Skip to main content

Predictive Analysis

Predictive Analytics of Institutional Research
Machine Learning

Machine Learning comprises a set of cutting edge computational tools for data-driven decision making. While machine learning has been widely adopted in industry, it has yet to become a staple of institutional research. Machine learning model predicts retention rate, graduation rate, and years needed to graduate to demonstrate that machine learning can provide insight into important issues in higher education. The model predicts the likelihood a student will drop out, graduate, or graduate in how many years with around 85% accuracy. The predictive strength of the model, especially in regards to retention and graduation, yields a powerful tool for both assessing and developing interventions to improve student success.
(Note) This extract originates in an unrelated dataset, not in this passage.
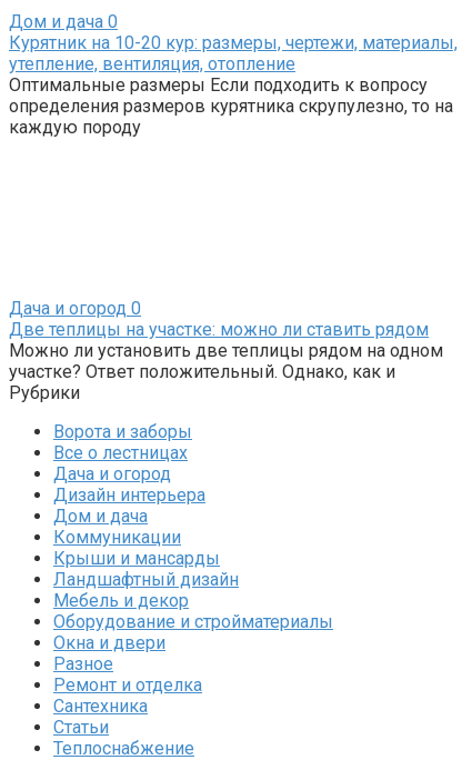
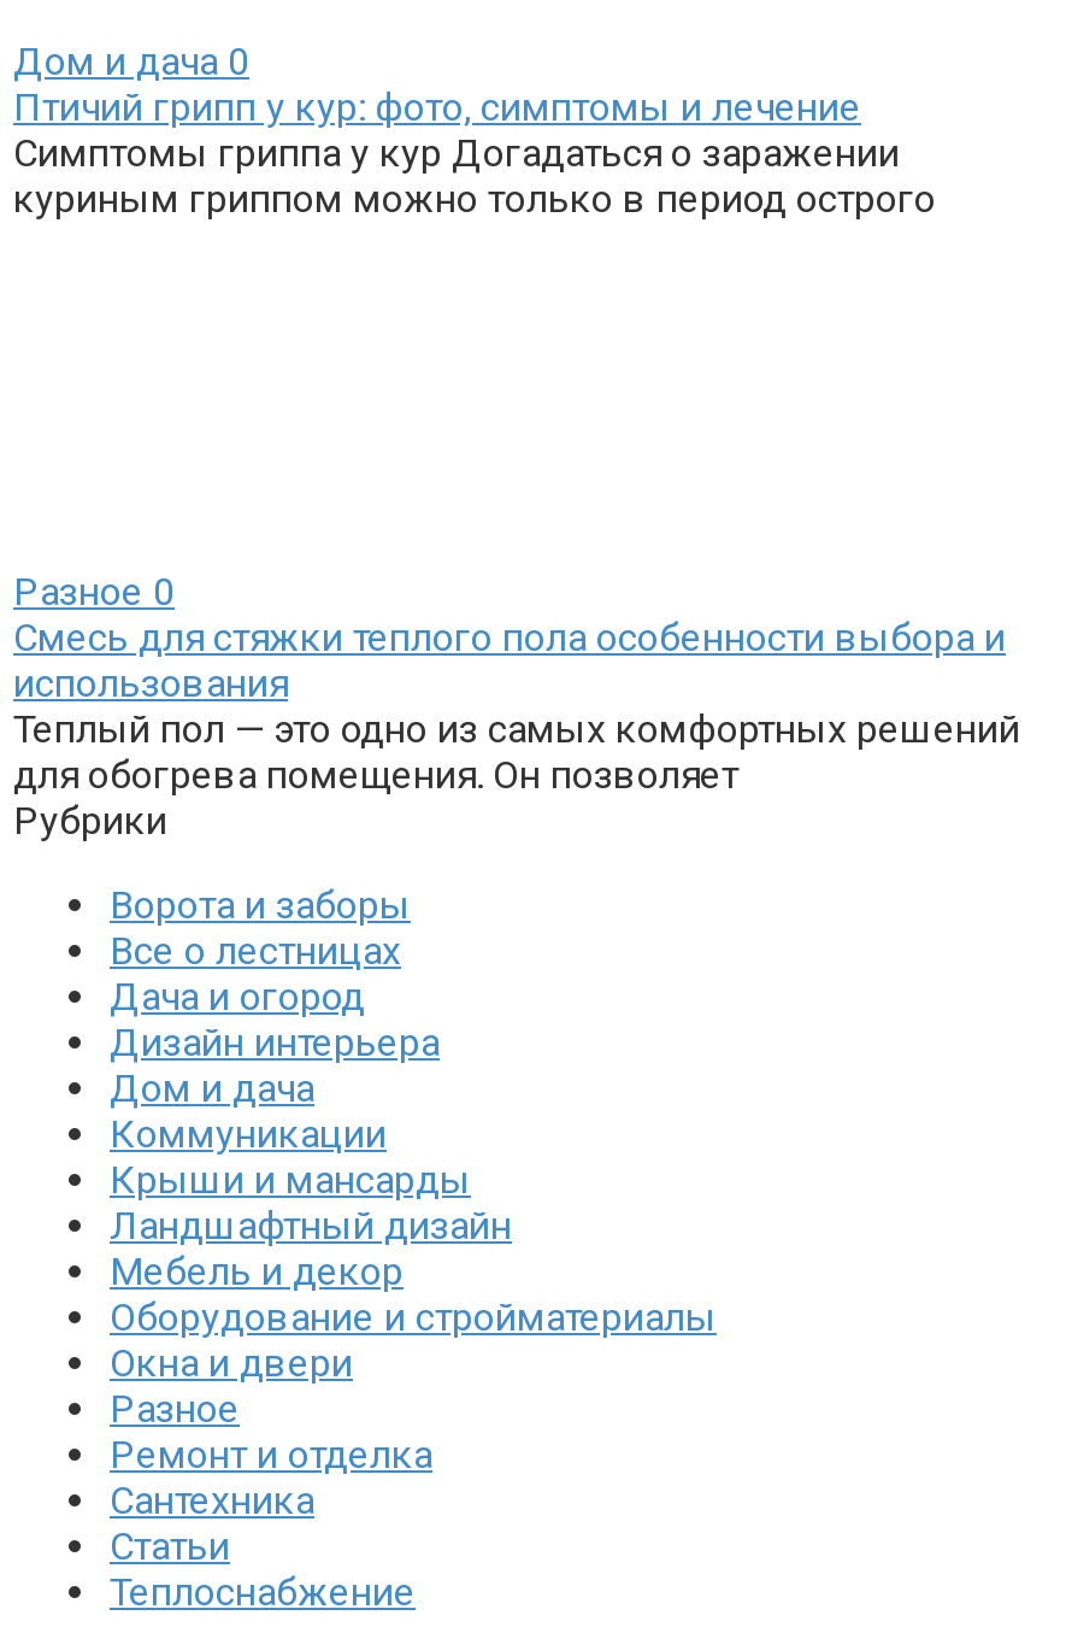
[9,32,458,138] Курятник на 10-20 кур: размеры, чертежи, материалы, | утепление, вентиляция, отопление | Оптимальные размеры Если подходить к вопросу | определения размеров курятника скрупулезно, то на | каждую породу -> [13,85,936,222] Птичий грипп у кур: фото, симптомы и лечение | Симптомы гриппа у кур Догадаться о заражении | куриным гриппом можно только в период острого
[9,298,443,382] Дача и огород 0 | Две теплицы на участке: можно ли ставить рядом | Можно ли установить две теплицы рядом на одном | участке? Ответ положительный. Однако, как и -> [13,569,1020,798] Разное 0 | Смесь для стяжки теплого пола особенности выбора и | использования | Теплый пол — это одно из самых комфортных решений | для обогрева помещения. Он позволяет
Neural Networks and Logistic Regression models

Using Neural Network and Logistic Regression Model, we can iteratively combine features such as age, gender, ethnicity, students with military status, and students admitted with transferred units to see which factor(s) will yield the best prediction rate.

Results

  • When one single feature(factor) is used as the input to the model, we found gender and age were the most effective features in prediction.
  • Using all feature, i.e., age, gender, ethnicity, students with military status, and students admitted with transferred units, as inputs does not yield a better prediction result. Some of the features(factors) probably distract the model in the training process.
  • For Logistic Regression model, the following were used to train and validate the results.
    • 5-fold cross validation
    • K-Folds Shuffled
    • Limited-memory BFGS (LBFGS) Solver
    • Max Iterations = 1000
  • For Neural Networks model, the following were used to train and validate the results.
    • Activation function used: RELU
    • 5-fold cross validation
    • 4 Layers Setup
    • Input Layer:n Neuron, where n equals the total number of factors used 
    • 2 Hidden Layers with both hidden layer containing 10 Neurons each
    • Output Layer with 1 Neuron